In the past, the collection and storage of big data by business organizations come with lots of challenges but new technologies such as Hadoop has clearly eased many of these problems. However, even though Hadoop has been dubbed as one of the most efficient and scalable methods to make big data work for you, it does also come with its own set of pitfalls. This post will share on how you can avoid these DIY Hadoop mistakes.
A group of inventors has come together to design a revolutionary software framework that can be utilized with basic hardware for big data management. In the layman’s term, we can all now use simple and basic computers to turn them into a big data network. Because it is open sourced, Hadoop is easy-to-use, inexpensive, flexible, and powerful to help process large volumes of data. However, the open source nature of Hadoop also means that businesses are tempted to set up their own DIY Hadoop, opening doors to loads of problems.
Fun fact: Although it sounds like a secret code, Hadoop is actually the name of a toy elephant owned by one of the inventors’ son.
Mistake #1: Thinking DIY Hadoop is Easily Achievable
Well, we did mention that Hadoop is easy-to-use, but it is certainly not as simple as you think. If you have used open sourced software before, you would know that it’s a constant evolution with developers from everywhere working together to deliver new updates. You may have set up your DIY Hadoop before a new update is introduced – which will again force you to re-optimize your setup. You also have to consider the learning curve of using Hadoop, which has a life cycle of three months before resetting itself.
Mistake #2: Buying Cheap Server Hardware
Because Hadoop is often talked about as being low cost due to the free open-source framework and the use of commodity hardware, some businesses think that buying inexpensive hardware will do the trick. This is far from the truth.

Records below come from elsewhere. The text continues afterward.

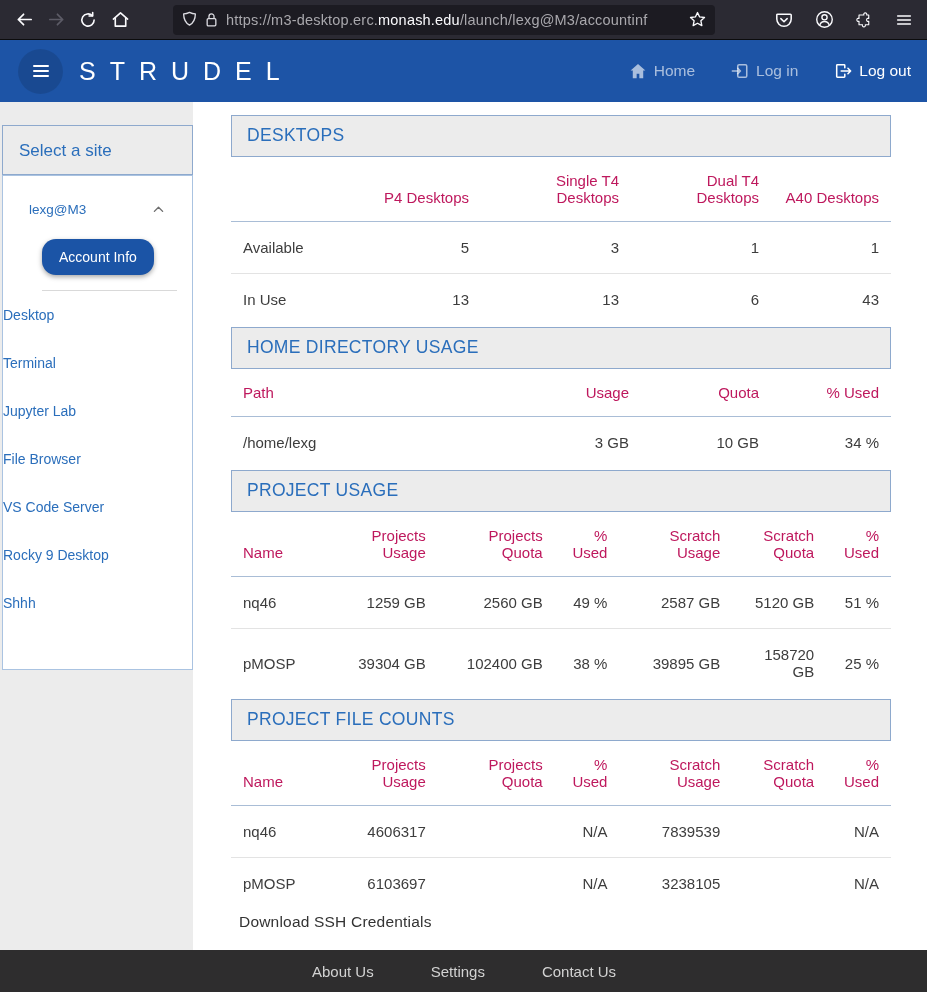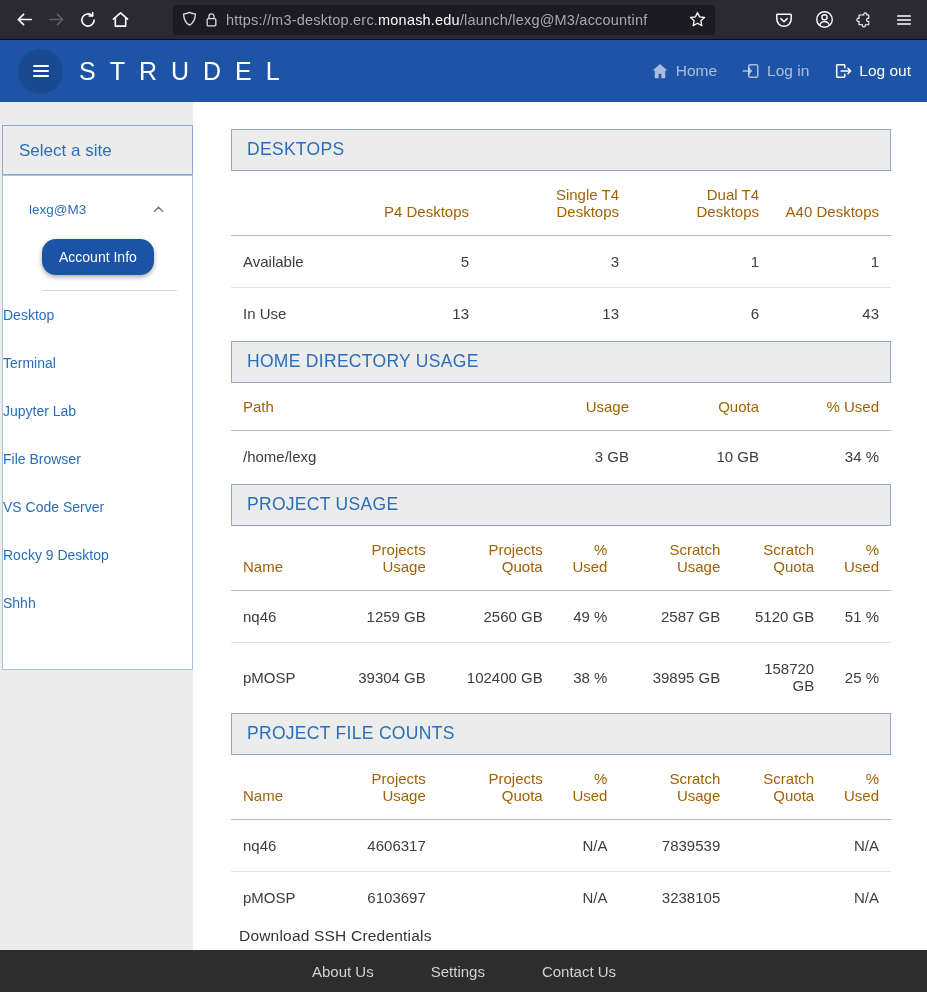"Home" .header-nav { gap: 25px -> 36px }
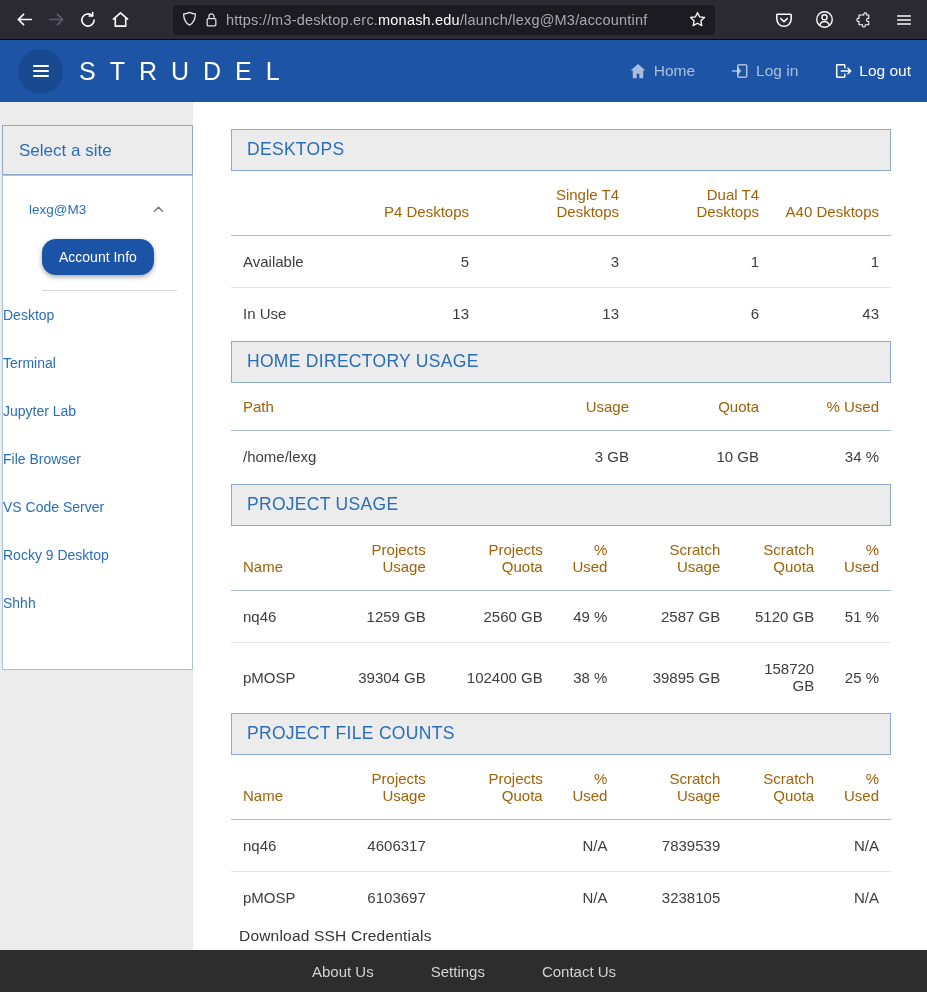"DESKTOPS" .main { padding: 27px 0 0 38px -> 13px 0 0 38px }
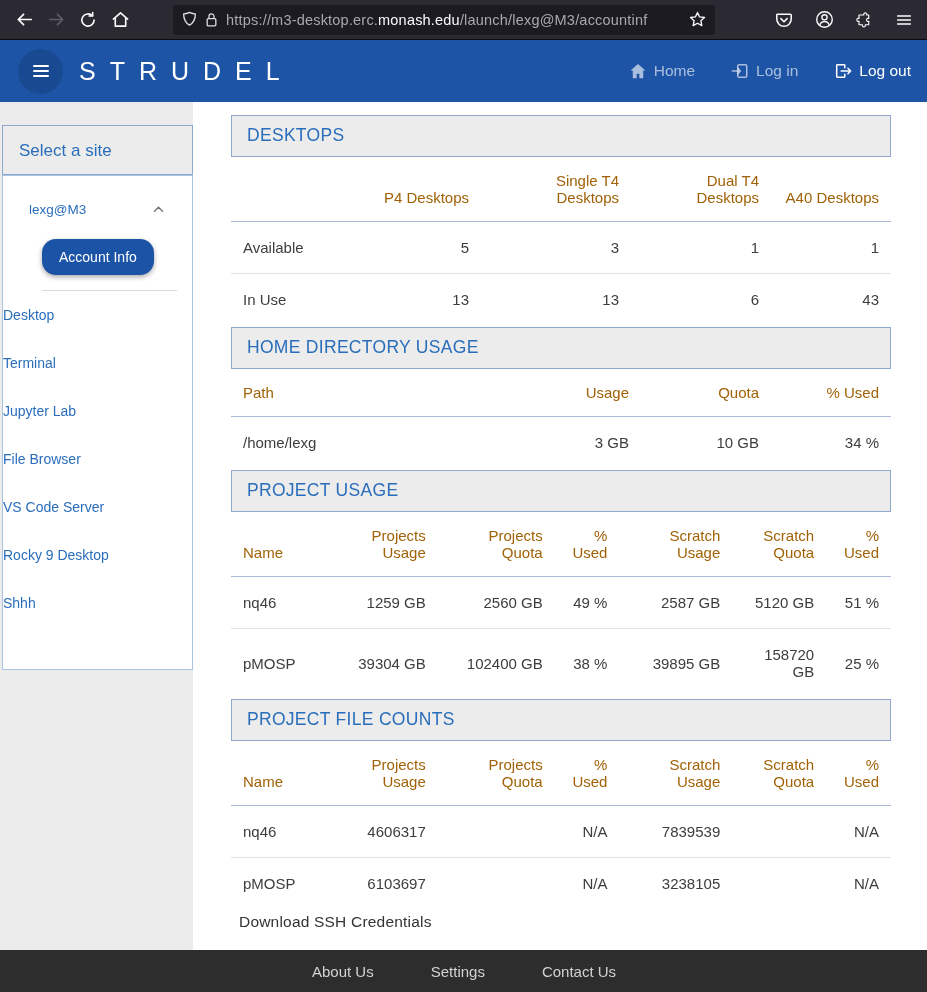"Single T4 Desktops" th { color: #a16207 -> #be185d }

Like all things in life, you get what you pay for. Cheap server hardware will probably mean that you will keep experiencing nodes failing frequently. While you don’t suffer a loss in the data, you will incur downtime for trying to fix the node failures, and other associated time-related losses. Don’t skimp on quality hardware; it will pay off itself in the long run.
Mistake #3: Not Being Prepared for Security Concerns
At the beginning, big data used to be processed within closed internal networks so this provided better security (depending on how the business organization sets it up). But since Hadoop is nowadays working on the cloud, you can definitely expect security concerns to arise. Many organizations do not have a solid security preparedness plan in place to deal with possible DIY Hadoop-related security risks, which can mean all your network resources can be in jeopardy.
Although there is a possibility of you making terrible DIY Hadoop mistakes, the good news is that the reactive solutions to mistakes you have made can be easily implemented. All you need to do is to install a Hadoop team that is alert and vigilant so that security breaches can be minimized or handled in the most effective way.